The next phase in my plan for world domination!

Set up a Win95-only box; set up a Linux-only box; and like that..

The Win95 box started (12/99) as:

  • an Abit BM6 Socket 370 ATX mobo
  • a Pentium Celeron 366
  • (currently..) 64mb of PC 100 SDRAM
  • a new 8.3gb Fujitsu hdd
  • a Diamond Viper V770 AGP video card
  • the 17" ViewSonic G773 monitor
  • the Sound Blaster Live! out of the current Asus box
  • a new 50x Acer CD-ROM (DVD later..)
  • a 3.5" floppy drive
  • a really *nice* Acer 6511 keyboard
  • the Microsoft joystick
  • and a new Microsoft Intellimouse (which I've got to say I *really* like...)

Abit Socket 370 mobo

So that was the Plan, but Windows had other ideas...

Abit Socket 370 mobo

Long Story Short: Damned Windows 95 has been so weird on the Celery 366: after a fresh Win95 re-install early 01/00 (done because the initial 12/08/99 Win95 install was starting to act weird!) I lost *all* of the really common keystroke commands: <ctrl>o for open, <ctrl>s for save, none of these would work in *any* program, and finally even the menu-dropdowns wouldn't work in any program until I rebooted!
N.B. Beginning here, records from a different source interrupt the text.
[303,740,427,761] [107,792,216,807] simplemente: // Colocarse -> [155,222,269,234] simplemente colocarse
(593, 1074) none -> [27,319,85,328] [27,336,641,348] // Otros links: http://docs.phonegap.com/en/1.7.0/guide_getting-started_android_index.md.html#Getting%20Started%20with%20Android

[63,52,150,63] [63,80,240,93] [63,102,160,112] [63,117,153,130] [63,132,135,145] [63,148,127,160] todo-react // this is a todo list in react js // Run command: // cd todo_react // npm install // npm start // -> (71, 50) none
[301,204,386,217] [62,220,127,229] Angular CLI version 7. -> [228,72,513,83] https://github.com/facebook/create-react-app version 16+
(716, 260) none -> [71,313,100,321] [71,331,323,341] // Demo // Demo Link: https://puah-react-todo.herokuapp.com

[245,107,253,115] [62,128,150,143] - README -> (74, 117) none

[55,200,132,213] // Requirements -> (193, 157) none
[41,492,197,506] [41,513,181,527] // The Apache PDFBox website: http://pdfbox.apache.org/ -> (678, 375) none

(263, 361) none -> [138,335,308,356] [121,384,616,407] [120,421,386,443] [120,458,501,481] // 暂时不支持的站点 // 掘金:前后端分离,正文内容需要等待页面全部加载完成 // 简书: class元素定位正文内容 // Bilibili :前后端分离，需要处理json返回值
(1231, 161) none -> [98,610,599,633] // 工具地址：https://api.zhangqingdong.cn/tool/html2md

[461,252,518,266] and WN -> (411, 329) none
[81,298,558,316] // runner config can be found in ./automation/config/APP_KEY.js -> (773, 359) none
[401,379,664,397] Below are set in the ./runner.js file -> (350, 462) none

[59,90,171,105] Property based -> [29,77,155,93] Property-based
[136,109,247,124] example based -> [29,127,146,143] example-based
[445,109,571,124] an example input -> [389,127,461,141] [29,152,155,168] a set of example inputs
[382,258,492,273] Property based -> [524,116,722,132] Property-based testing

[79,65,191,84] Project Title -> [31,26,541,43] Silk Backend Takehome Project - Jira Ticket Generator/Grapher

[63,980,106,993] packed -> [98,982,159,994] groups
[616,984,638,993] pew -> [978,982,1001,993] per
I was rebooting 4-6 times a day!

So I blew away *all* of it, went back to DOS 6.22 (I'm not kidding -- it's the only way to get rid of any previous infections of the Windows virus..) and finally (01/28/00) put Windows 98 on the Celery 366. It's been stable, so far (about 3 weeks!)...

And it's fast! Hoo baby! Sssmokin'

Why don't I just blow away Windows completely and go 100% Linux?
Good question -- it's close -- believe me!

Probably because of Quicken 2000 Basic: that's certainly the only reason I *need* Windows. And OK: my kid likes IE 5.0 for her chat rooms..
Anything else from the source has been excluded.